It was the young who yearned for a new history, for it is the young who need a new history. Their existence—their identity and uniqueness as individuals—cannot be derived from examination of old histories. To Hugh Henry Brackenridge, then an undergraduate at Princeton, it seemed as though “‘Tis but the morning of the world with us.” So it might appear, for youth is a state of suspended animation, no longer childhood and not yet full maturity, at least maturity that others recognize and respect. The young person wants and needs to be someone different from others, including himself as a child. Strong emotional currents swirl through this period of adjustment and adaptation. The struggle within the individual may become violent, for it involves the rejection of childhood and the authorities who govern a child’s life.

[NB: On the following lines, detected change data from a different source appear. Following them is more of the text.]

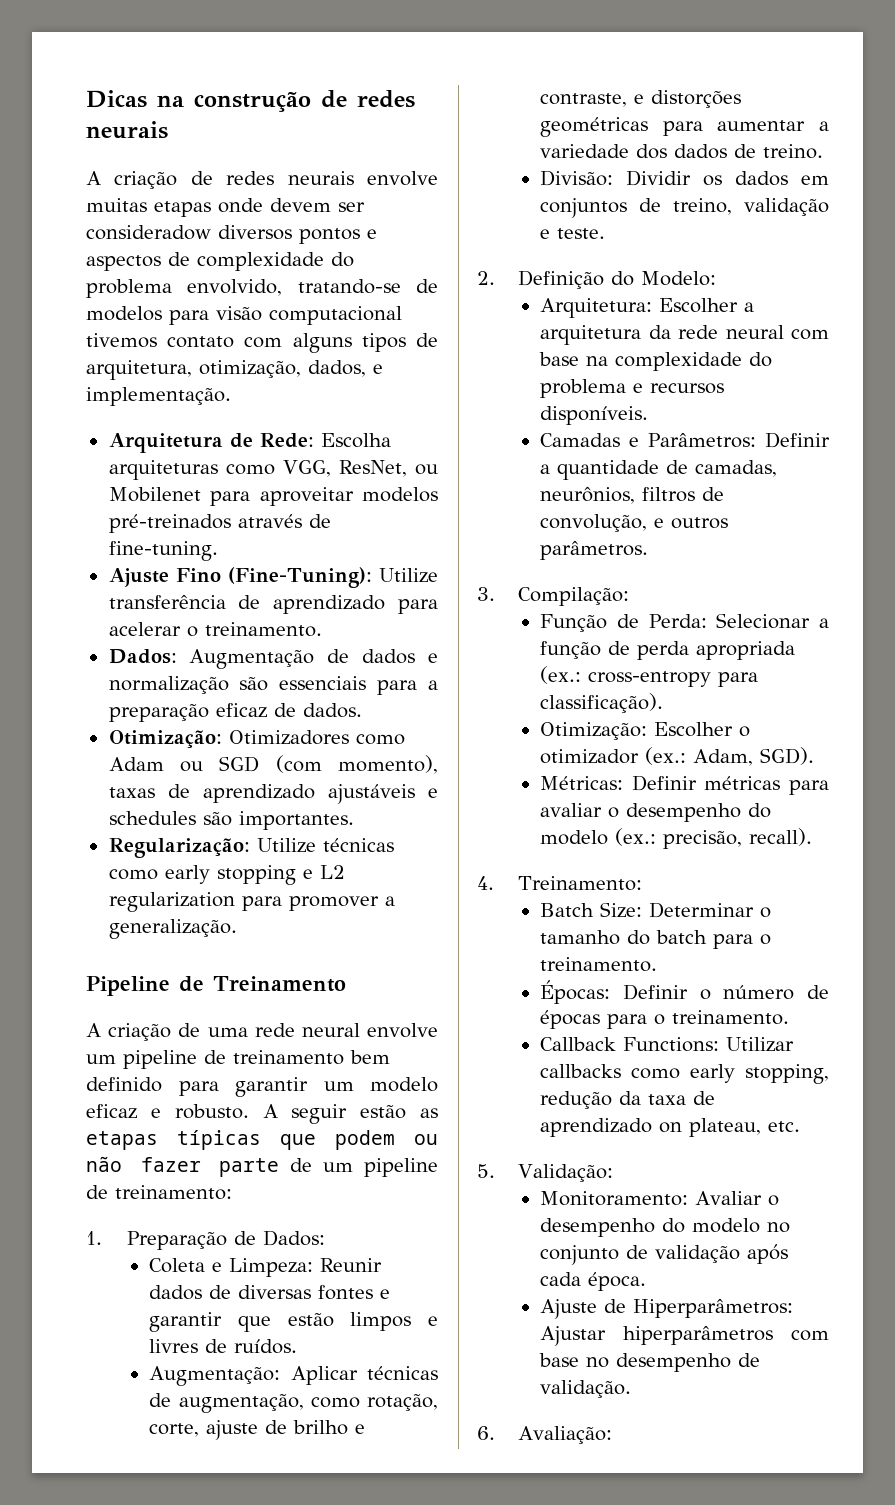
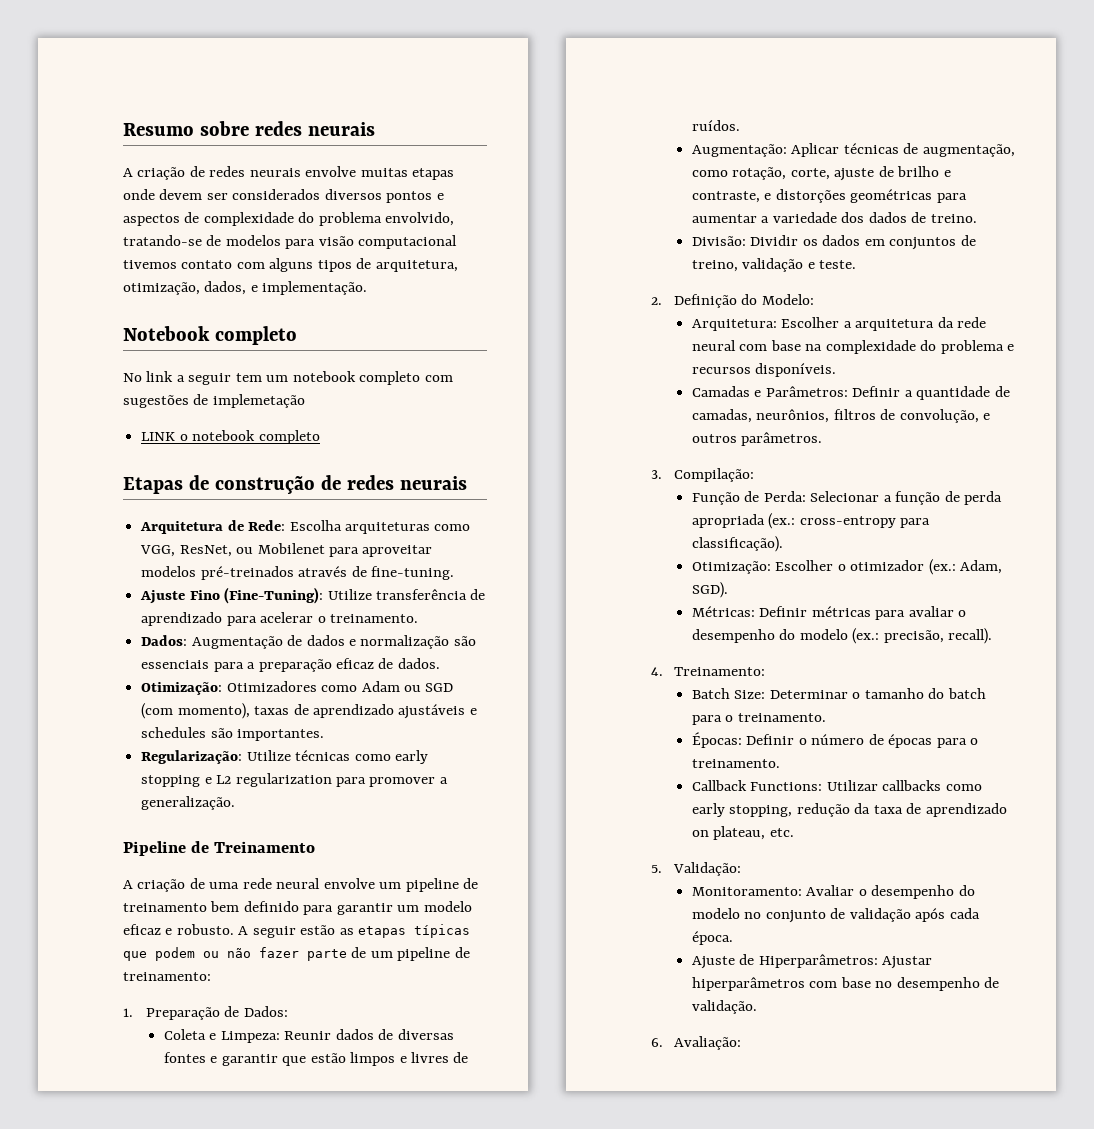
- Dicas na construção de redes neurais
+ Resumo sobre redes neurais
- A criação de redes neurais envolve muitas etapas onde devem ser consideradow diversos pontos e aspectos de complexidade do problema envolvido, tratando-se de modelos para visão computacional tivemos contato com alguns tipos de arquitetura, otimização, dados, e implementação.
+ A criação de redes neurais envolve muitas etapas onde devem ser considerados diversos pontos e aspectos de complexidade do problema envolvido, tratando-se de modelos para visão computacional tivemos contato com alguns tipos de arquitetura, otimização, dados, e implementação.
+ Notebook completo
+ No link a seguir tem um notebook completo com sugestões de implemetação
+ LINK o notebook completo
+ Etapas de construção de redes neurais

A second theme of this stage of life is alienation, denial, and rejection. This can be fruitful, for it is against the authority of parents and surrogate parental figures that the youth must battle to establish identity. There is also a demand for unity of experience, for “allness” and wholeness in life. The youth attempts to pull together fragments of new and old experience, to create a new person. The challenge of identity may be postponed or partially overcome, but if it is to be met fully and successfully, the young person must assemble the materials for an integrated, adaptive personality. An individual may be more and less conscious of these strivings, but those who recognize the challenge and deal with it truly fuse their psychological needs with the larger social concerns of their world.14
Although today one associates the search for identity with adolescence, this was not the case in preindustrial societies. Martin Luther did not resolve this challenge until his thirties. There are sound demographic reasons to argue that all forms of maturation took place later in life in centuries before our own. Dependence upon the family, particularly upon patriarchal, authoritarian families, and the control that such families had over their children, lasted longer in the eighteenth century than they do today. Education and courtship were more disciplined, giving less scope to the early development of identity. This does not mean that the early modern Western youth did not experience the pains of the transition from childhood to adulthood. There was such a period, filled with the sturm-und-drang of alienation and rebellion, the search for wholeness and uniqueness, and visions of universes of possibilities. One finds the telltale evidence of such struggles in ministers’ warnings against too worldly a late adolescence, tutors’ protests against their collegiate charges’ rowdiness, and parental condemnation of the sins of youth. These excesses were often far more fearsome to authority figures than dangerous to the youth—for what may have seemed disobedience to those above was often the young striving for identity. One may therefore posit an extended period of identity crisis for the young men of the Revolution, from their late teens until their middle twenties and perhaps beyond.15
The concept of identity crisis offers a new perspective upon the role of the young revolutionaries in the uprising. Historical separation from Great Britain may be viewed as an expression of the search for a separate, worthwhile identity by young men caught in a period of great stress for themselves and great danger for their society. This combination of personal needs and larger public problems provided the dynamic for the declaration of American historical independence before the 1776 document was composed. Other generations of young colonials faced similar identity crises, but in no other period of colonial history did their communities simultaneously strive so openly for self-definition and mature political status. As the personal became the political for these youths, so their own need for independence merged into their colonies’ drive for autonomy.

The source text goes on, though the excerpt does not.